- ABOUT THIS EXERCISE
If "dazu" shows up in a line of the material, return that line.

*** Opening EXCERPTED RECORDS ***

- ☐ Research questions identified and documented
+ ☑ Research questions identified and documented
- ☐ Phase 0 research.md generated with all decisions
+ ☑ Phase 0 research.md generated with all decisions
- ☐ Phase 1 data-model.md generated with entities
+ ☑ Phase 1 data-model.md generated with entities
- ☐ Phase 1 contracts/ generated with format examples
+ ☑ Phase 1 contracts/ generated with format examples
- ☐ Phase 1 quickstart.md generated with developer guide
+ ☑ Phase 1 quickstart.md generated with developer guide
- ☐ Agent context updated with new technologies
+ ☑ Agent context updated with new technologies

*** Closing EXCERPTED RECORDS ***
*** Opening EXCERPTED RECORDS ***

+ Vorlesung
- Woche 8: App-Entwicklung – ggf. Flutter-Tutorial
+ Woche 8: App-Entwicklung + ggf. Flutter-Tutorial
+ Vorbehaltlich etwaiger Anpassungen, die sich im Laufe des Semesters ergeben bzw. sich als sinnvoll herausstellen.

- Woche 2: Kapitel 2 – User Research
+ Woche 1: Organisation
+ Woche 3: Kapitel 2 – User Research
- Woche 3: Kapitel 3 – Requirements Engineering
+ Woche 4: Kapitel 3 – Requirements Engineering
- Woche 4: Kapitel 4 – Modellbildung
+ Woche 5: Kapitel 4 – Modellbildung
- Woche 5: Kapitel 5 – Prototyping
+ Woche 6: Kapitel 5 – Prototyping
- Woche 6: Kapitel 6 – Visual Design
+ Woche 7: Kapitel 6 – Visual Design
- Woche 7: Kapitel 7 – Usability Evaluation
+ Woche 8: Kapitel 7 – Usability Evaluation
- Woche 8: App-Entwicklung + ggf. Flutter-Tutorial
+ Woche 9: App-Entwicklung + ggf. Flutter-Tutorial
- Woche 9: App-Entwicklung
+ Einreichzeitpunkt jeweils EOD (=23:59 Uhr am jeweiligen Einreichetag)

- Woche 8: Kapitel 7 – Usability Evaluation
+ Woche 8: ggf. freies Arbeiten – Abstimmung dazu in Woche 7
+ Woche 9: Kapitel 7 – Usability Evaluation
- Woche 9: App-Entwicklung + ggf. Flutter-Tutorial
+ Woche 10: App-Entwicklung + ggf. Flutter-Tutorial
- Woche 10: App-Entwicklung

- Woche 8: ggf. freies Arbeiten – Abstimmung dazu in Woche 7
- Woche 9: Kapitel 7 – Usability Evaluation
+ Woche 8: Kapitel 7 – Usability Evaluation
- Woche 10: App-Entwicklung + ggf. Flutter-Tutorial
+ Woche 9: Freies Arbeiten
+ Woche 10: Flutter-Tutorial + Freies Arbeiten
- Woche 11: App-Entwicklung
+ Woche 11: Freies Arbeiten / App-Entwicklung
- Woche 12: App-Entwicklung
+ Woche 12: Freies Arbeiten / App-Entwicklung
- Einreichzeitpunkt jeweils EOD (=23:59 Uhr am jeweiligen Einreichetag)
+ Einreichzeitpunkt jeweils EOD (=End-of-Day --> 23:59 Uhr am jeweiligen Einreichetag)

*** Closing EXCERPTED RECORDS ***

- FINAL ANSWER
+ Woche 8: ggf. freies Arbeiten – Abstimmung dazu in Woche 7
- Woche 8: ggf. freies Arbeiten – Abstimmung dazu in Woche 7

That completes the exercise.